Pakistani rupee weakens, ends second year of COVID-19 pandemic on negative note

Pakistani rupee weakens, ends second year of COVID-19 pandemic on negative note

— Reuters/File
— Reuters/File
  • Rupee drops from 159.83 on December 31, 2020, to close at 176.51 per dollar on December 31, 2021.
  • Pakistan’s debt repayment for FY2022 stands at $14.3 billion (including China’s safe deposit of $4 billion), says Insight Securities.
  • Some analysts expect rupee to gain support in near-term on back of recent hike in interest rates.

KARACHI: After losing 10% of its value, the Pakistani rupee dropped from 159.83 on December 31, 2020, to close at 176.51 per dollar on December 31, 2021.

The local currency continued to lose its ground against the US dollar during the last year and became one of the worst performers in Asia, The News reported Sunday.

The Pakistani rupee ended the second year of pandemic on a negative note as the country’s import-dependent economy remained under pressure from the deteriorated balance of payments position and the delayed International Monetary Fund’s (IMF) $6 billion financial package since April.

The widening current account deficit and dwindling foreign exchange reserves led to a much weaker currency. Pakistan is faced with a rapidly growing current account deficit, driven primarily by an increasing trade gap. This reflected the impact of higher imports caused by the post-pandemic rise in domestic demand amid fiscal stimulus, and a record surge in global commodity prices.

The local currency was stable in the first half of 2021 helped by the government’s efforts to control the second and third wave of COVID-19, continued economic recovery, and the successful completion of the second to fifth IMF reviews.

However, from April and May, the import payment pressures became more visible and didn’t manage by the inflows from exports and remittances. The country has been hit hard by high-priced food, petroleum, and metal imports. Besides, the central bank’s Temporary Economic Refinance Facility (TERF) to expand and modernise industry increased raw material and machinery imports and the COVID vaccine imports also put pressure on the trade balance.

As the State Bank of Pakistan opted to let market forces decide the rupee’s movement as per the flexible exchange rate mechanism, the dollar demand led to currency depreciation.

The trade deficit surged to $20.6 billion in the first five months of this fiscal year. Historically, the growth phases have been led to a large current account deficit as the country’s economy is dependent on imports for production and consumption.

The country posted a current account gap of $7.1 billion or 5.3% of its gross domestic product in July-November FY2022 versus the surplus of $1.9 billion a year ago.

Pakistan foreign exchange reserves, as of December 24, stand at $24.3 billion (including SBP reserves: $17.9 billion). The $3 billion deposits from Saudi Arabia in early December provided much-needed relief to the balance of payments, but the fast depleting forex reserves due to increased imports and external debt payments in the backdrop of stalled IMF funding sparks fear about the stability of the external current account. SBP’s forwards/swaps position in October 2021 was $4.8 billion.

Pakistan debt repayment for FY2022 stands at $14.3 billion (including China’s safe deposit of $4 billion), according to a report issued from Insight Securities.

Pakistan has to repay/reschedule a loan of $9.3 billion (few repayments already completed) this year, it added.

Some analysts expect the rupee to gain support in the near-term on the back of recent hike in interest rates, debt issues in international capital markets and receipt of 1 billion from the IMF in January 2022, which would also improve prospects of raising further foreign debt.

“The rupee is fundamentally undervalued, with REER around 95. IMF programme resumption would also provide some support, so I don’t see a major depreciation in 2022,” said Fahad Rauf, the head of research at Ismail Iqbal Securities.

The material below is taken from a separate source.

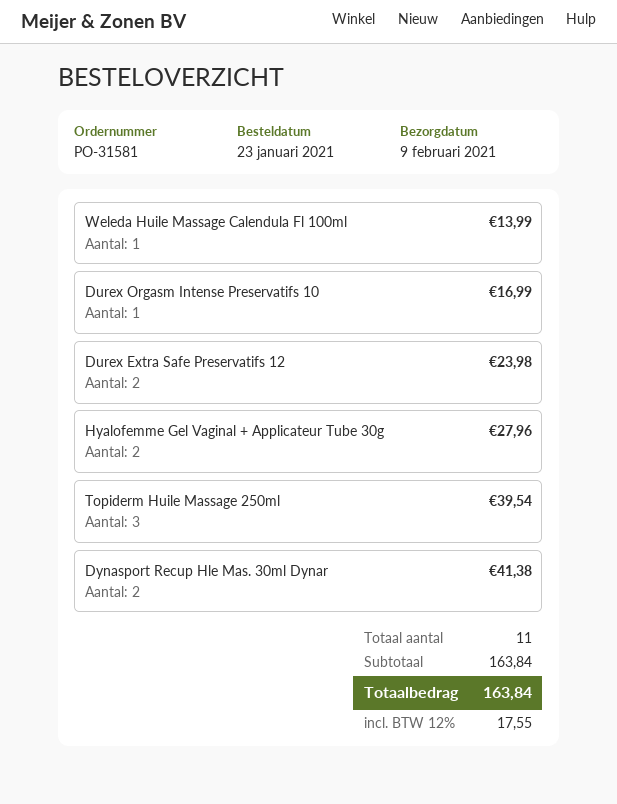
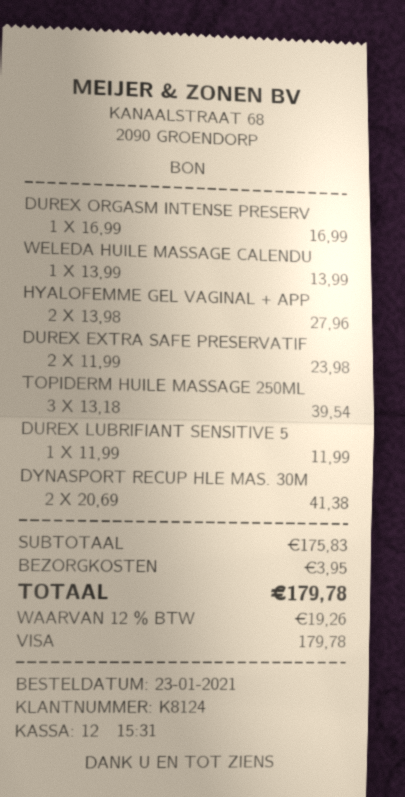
DUREX LUBRIFIANT SENSITIVE 5: none -> 1 for 11.99
subtotal: 163.84 -> 175.83
shipping: none -> 3.95
tax: 12% = 17.55 -> 12% = 19.26
total: 163.84 -> 179.78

“However, global commodity prices movement would be critical in determining the fate of rupee as import bill needs to come down to a more sustainable level for rupee to attain stability.”

Analysts, however, anticipate the rupee-dollar parity to be determined primarily by the current account trajectory in the medium to long-term.

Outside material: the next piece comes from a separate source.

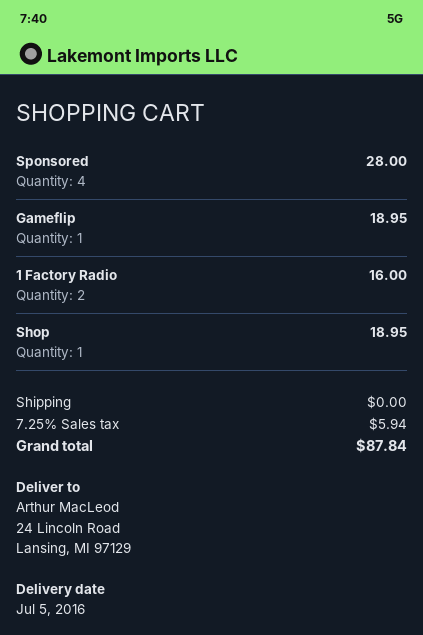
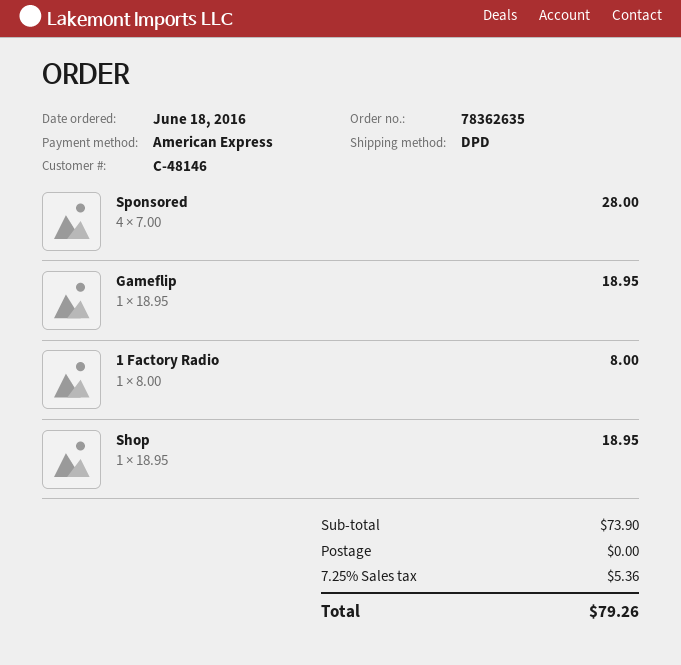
1 Factory Radio: 2 for 16.00 -> 1 for 8.00
tax: 7.25% = 5.94 -> 7.25% = 5.36
total: 87.84 -> 79.26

“Consequently, we expect the rupee to average at 169/USD for FY2022, closing at Rs182/USD,” said an analyst in a report issued by Taurus Securities.

An analyst from Tresmark doesn’t see any significant change in the rupee’s value till the bill for the IMF prior action is passed in the National Assembly (NA). The January 12, IMF board approval will lead to some consolidation for the rupee.

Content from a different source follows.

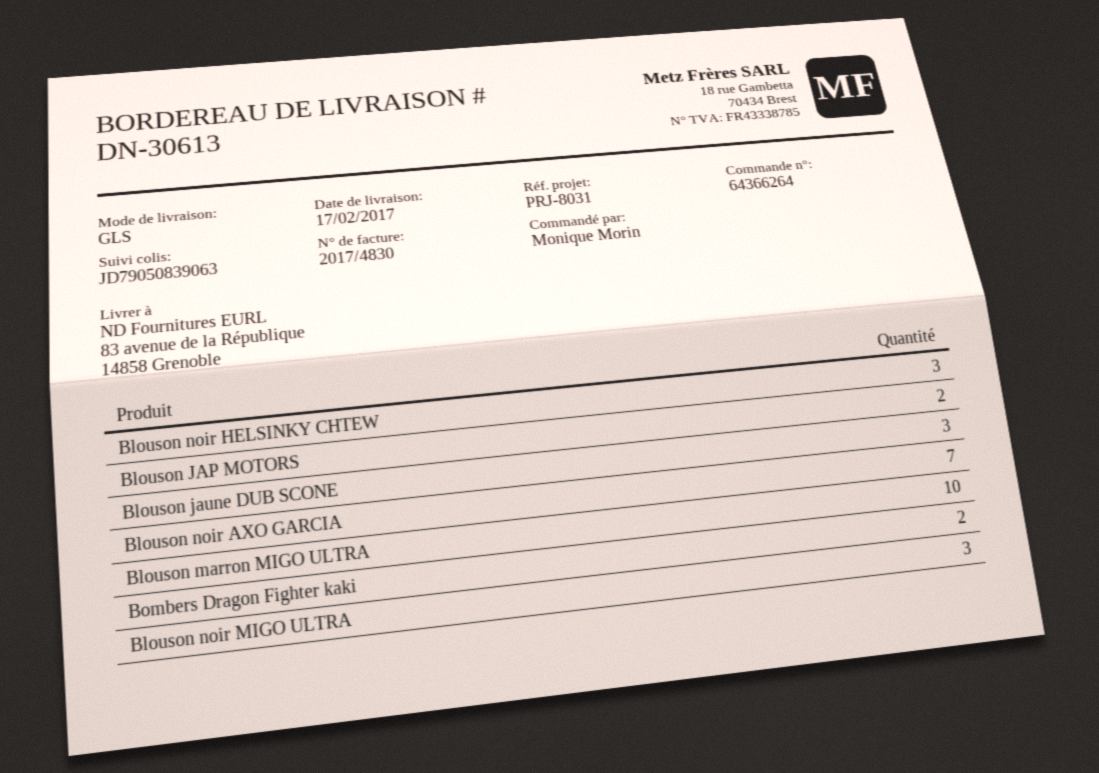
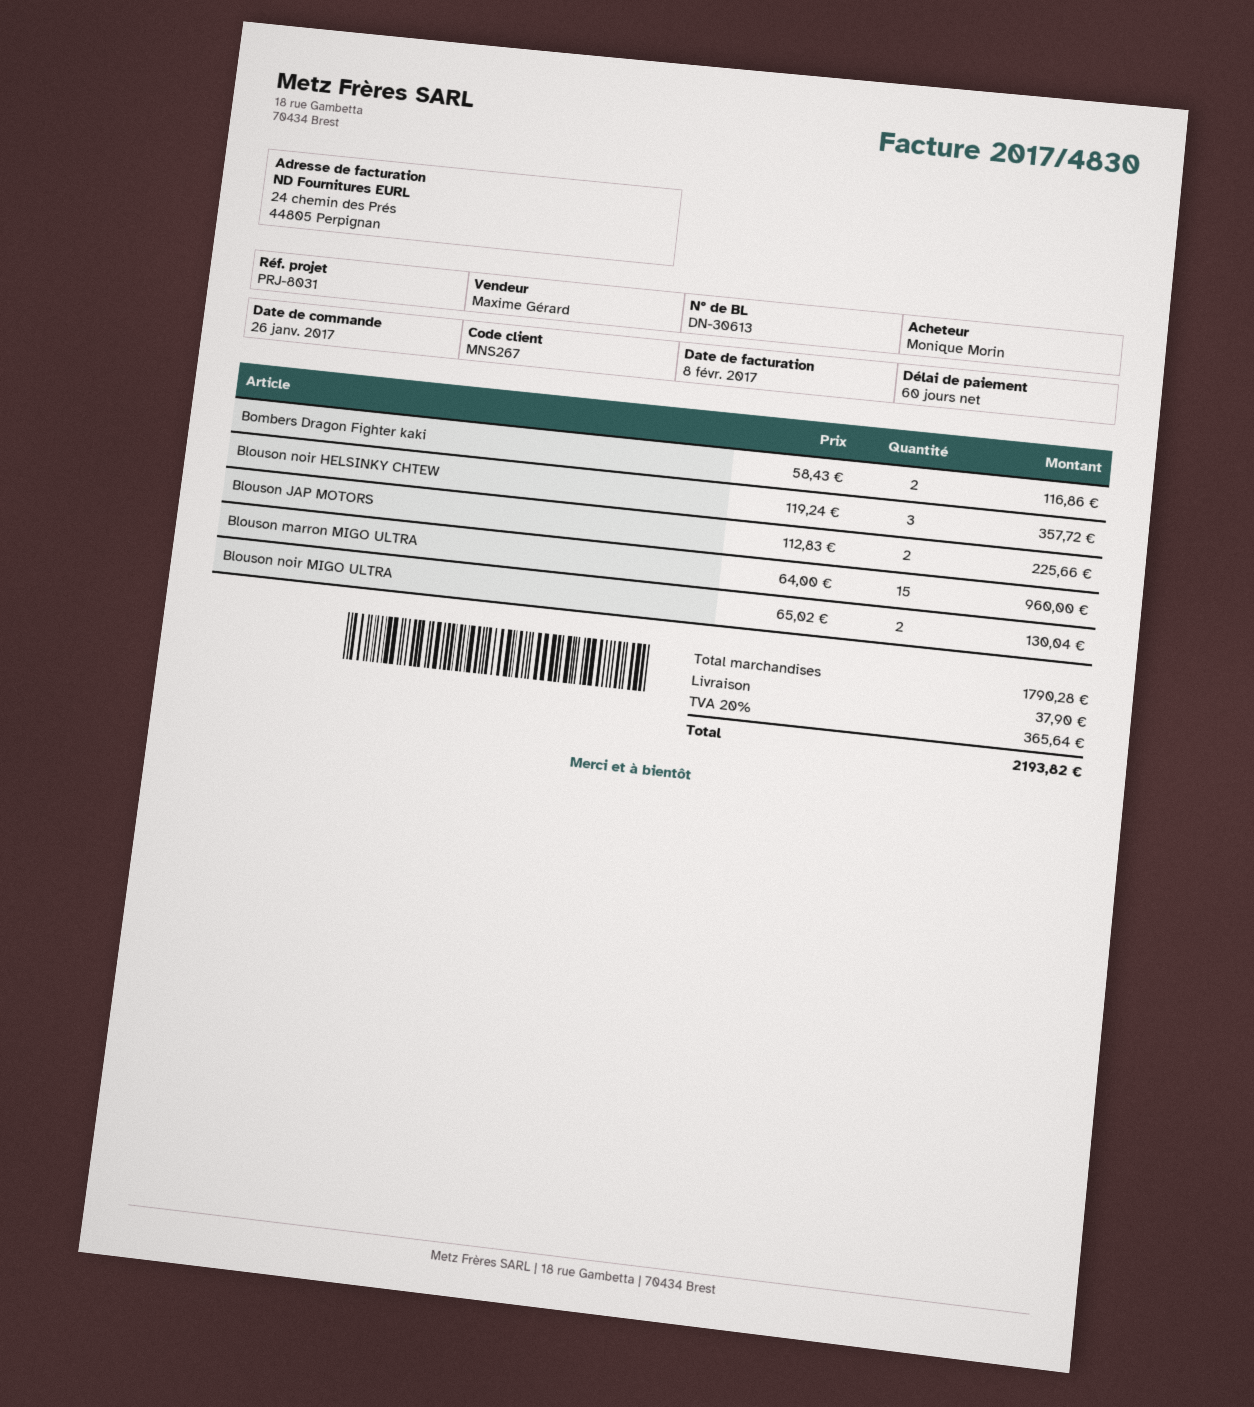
Blouson jaune DUB SCONE: 3 -> none
Blouson noir AXO GARCIA: 7 -> none
Blouson marron MIGO ULTRA: 10 -> 15
Blouson noir MIGO ULTRA: 3 -> 2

“Exporters are still cautious, and may increase the quantum of forward selling till IMF prior actions are completed, but in the 1-4 month tenors,” the analyst said in a client note.

Analysts expect both quantum and tenor of forward selling to increase substantially if IMF approval is granted.

“Coupled with importers delaying payments, and some central bank related intervention, the rupee could target the 172-175/$ level in a matter of days. With this said, markets are keenly watching the national assembly proceedings unfold,” Tresmark added.